[Start of section]

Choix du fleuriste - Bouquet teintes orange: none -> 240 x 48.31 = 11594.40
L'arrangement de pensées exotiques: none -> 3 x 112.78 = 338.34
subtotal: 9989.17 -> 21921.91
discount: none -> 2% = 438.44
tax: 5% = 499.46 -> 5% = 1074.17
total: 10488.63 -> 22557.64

[End of section]
[Start of section]

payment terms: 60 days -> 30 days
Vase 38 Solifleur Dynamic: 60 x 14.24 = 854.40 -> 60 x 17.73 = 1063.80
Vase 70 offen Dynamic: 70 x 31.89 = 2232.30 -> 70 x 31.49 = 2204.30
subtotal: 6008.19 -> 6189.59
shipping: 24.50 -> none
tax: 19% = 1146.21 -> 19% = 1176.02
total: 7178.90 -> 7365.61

[End of section]
[Start of section]

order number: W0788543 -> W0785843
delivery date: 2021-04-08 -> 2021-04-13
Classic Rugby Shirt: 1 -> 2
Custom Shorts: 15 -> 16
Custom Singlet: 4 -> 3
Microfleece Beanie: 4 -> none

[End of section]

### WORK INSTRUCTION
Your answer should be a single number: the count of lines in the data that include the word "Dynamic".

### ANSWER
2